L’opération a mobilisé quelque 200 gendarmes, un hélicoptère, l’Institut de recherche criminelle et des médecins légistes. Une opération similaire a été menée parallèlement dans le secteur de Perpignan, où des membres de la secte travaillent également. Dix personnes, « hommes et femmes responsables de la communauté », étaient en garde à vue mardi soir, neuf à Pau et une à Perpignan, a indiqué M. Muller.

Quatre enfants placés

Les mineurs présents dans la communauté ont été auditionnés et examinés par des médecins. Quatre d’entre eux, frères et sœurs d’une même famille âgés de 18 mois à 13 ans, ont été placés auprès des services sociaux du Conseil général après la découverte de « traces récentes de corrections physiques », qui font partie du « mode d’éducation » dans cette communauté, a souligné le procureur de Pau.

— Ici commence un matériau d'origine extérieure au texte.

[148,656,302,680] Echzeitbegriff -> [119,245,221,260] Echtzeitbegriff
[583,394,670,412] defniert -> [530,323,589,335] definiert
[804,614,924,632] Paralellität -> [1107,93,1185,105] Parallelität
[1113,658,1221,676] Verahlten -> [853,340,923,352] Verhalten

Selon la Mission interministérielle de vigilance et de lutte contre les dérives sectaires (Miviludes), « les punitions physiques sont réglementées et graduées » au sein de la secte, avec des coups de baguette d’osier ou de règle sur différentes parties du corps. Pour justifier ces violences, les adeptes invoquent un verset de la Bible : « La folie est liée au cœur des enfants ; le bâton qui les châtie les en éloignera. »

L’information judiciaire ouverte pour « soustraction par un parent à l’obligation légale envers ses enfants » doit permettre de savoir dans quelles conditions les « centaines de mineurs » qui transitent dans les locaux de la secte « vivent, sont éduqués et participent à l’activité économique », a affirmé Jean-Christophe Muller.

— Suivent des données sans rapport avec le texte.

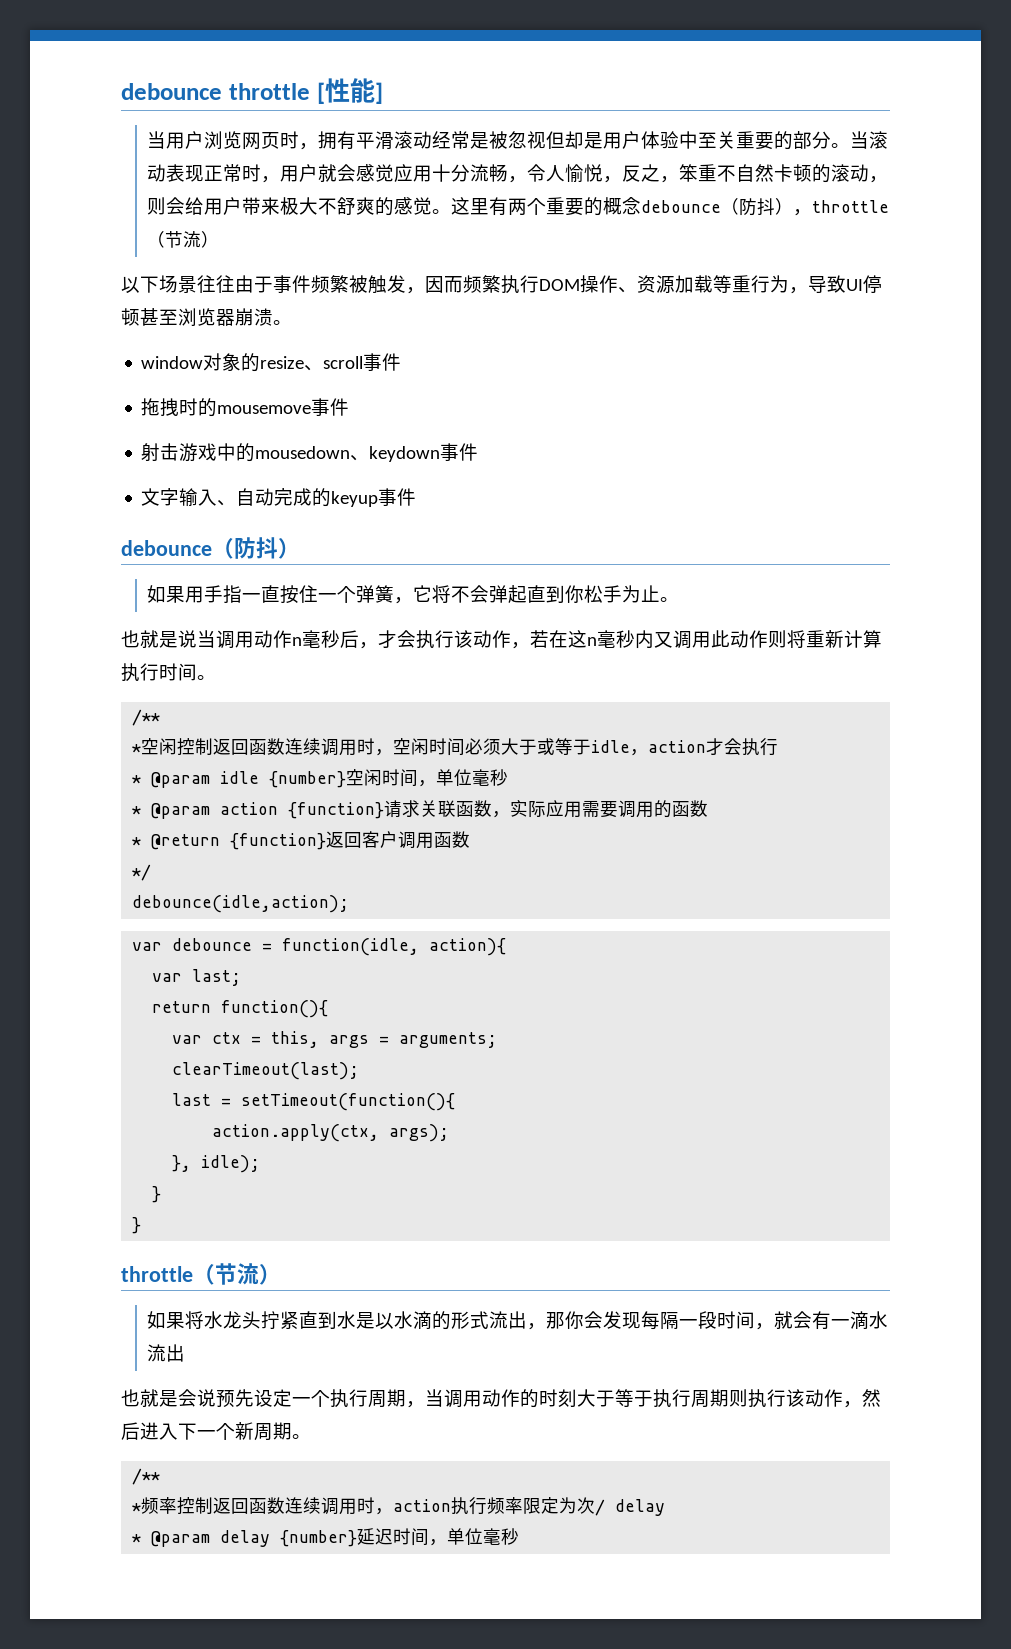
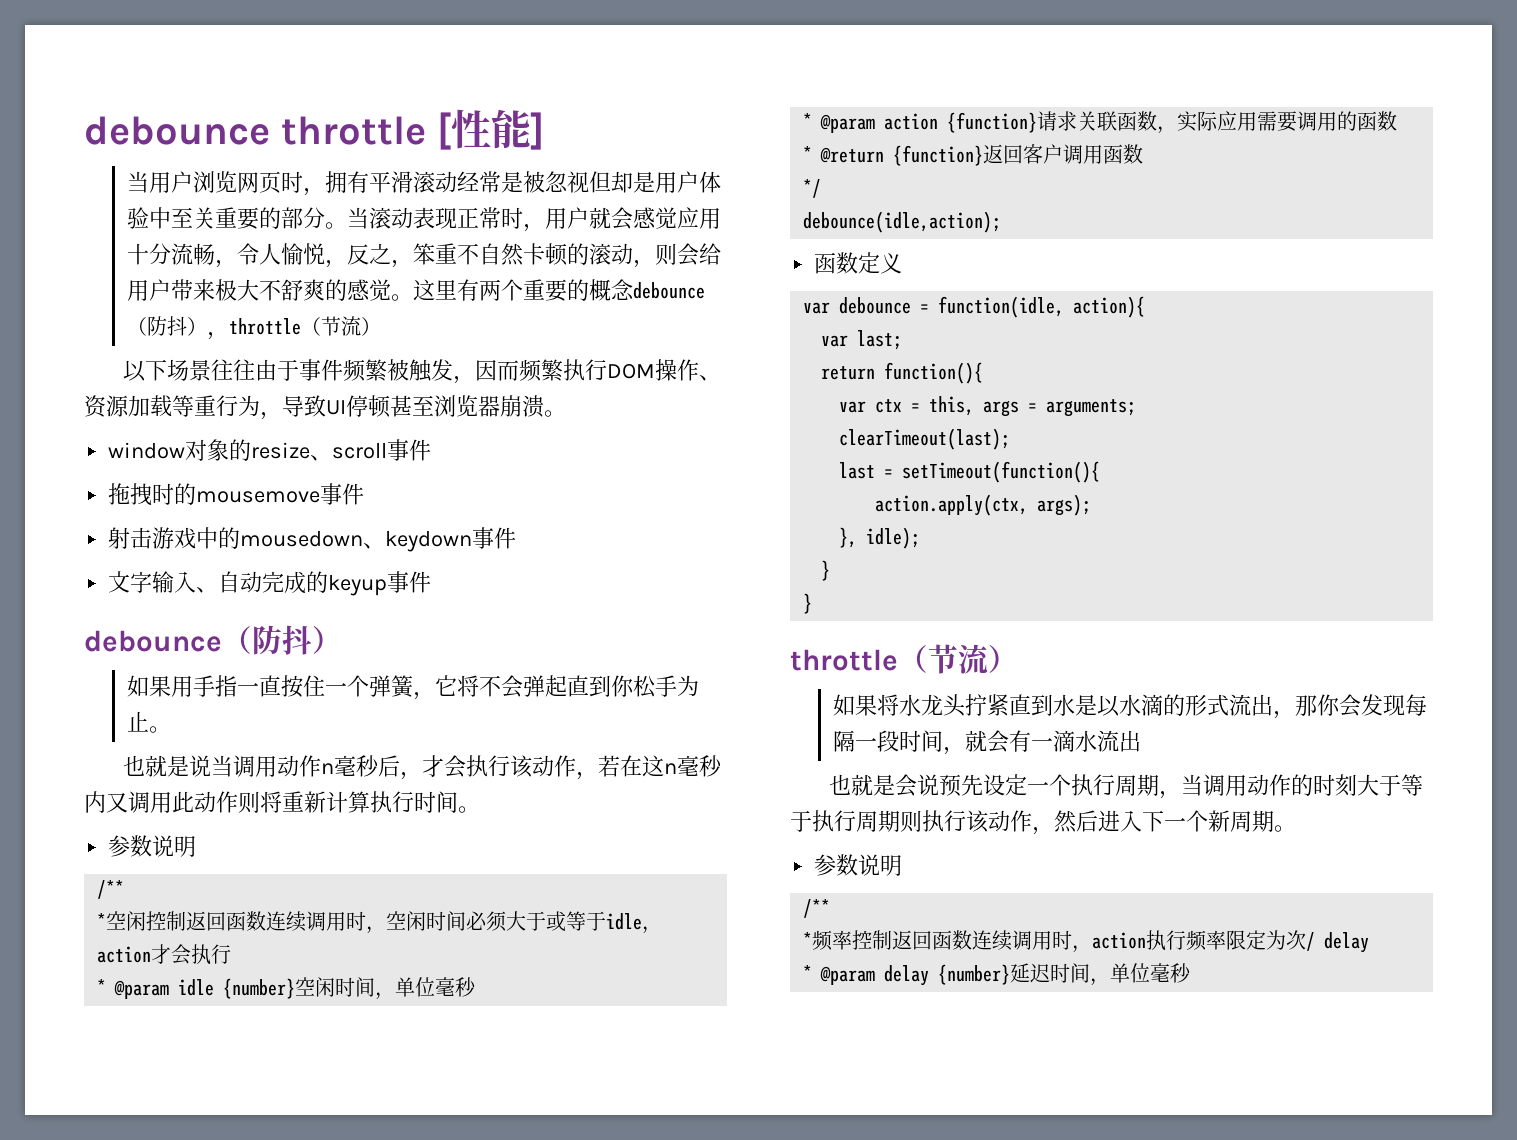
(216, 677) none -> [108,835,197,857] // 参数说明
(350, 904) none -> [814,252,903,274] // 函数定义
(311, 1436) none -> [814,854,903,876] // 参数说明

La Miviludes souligne que « les enfants sont levés à 6 heures du matin et reçoivent un enseignement toute la matinée. L’après-midi, ils travaillent avec leurs parents. Ils n’ont pas le droit de jouer, les jouets étant l’œuvre du diable ».

Plusieurs condamnations

Les membres de Tabitha’s Place, qui exploitent à Sus des terres agricoles et vendent des fruits et des légumes, sont également soupçonnés de travail dissimulé, de fraude aux prestations sociales, de blanchiment de fraude fiscale.

En mars 2002, 19 membres de Tabitha’s Place avaient été condamnés par la cour d’appel de Pau pour « soustraction aux obligations légales des parents », notamment refus de scolarisation et de vaccination de leurs enfants. En 1997, un enfant de 19 mois y était mort faute d’alimentation et de soins. Ses parents ont été condamnés, en 2001, à douze ans de réclusion criminelle.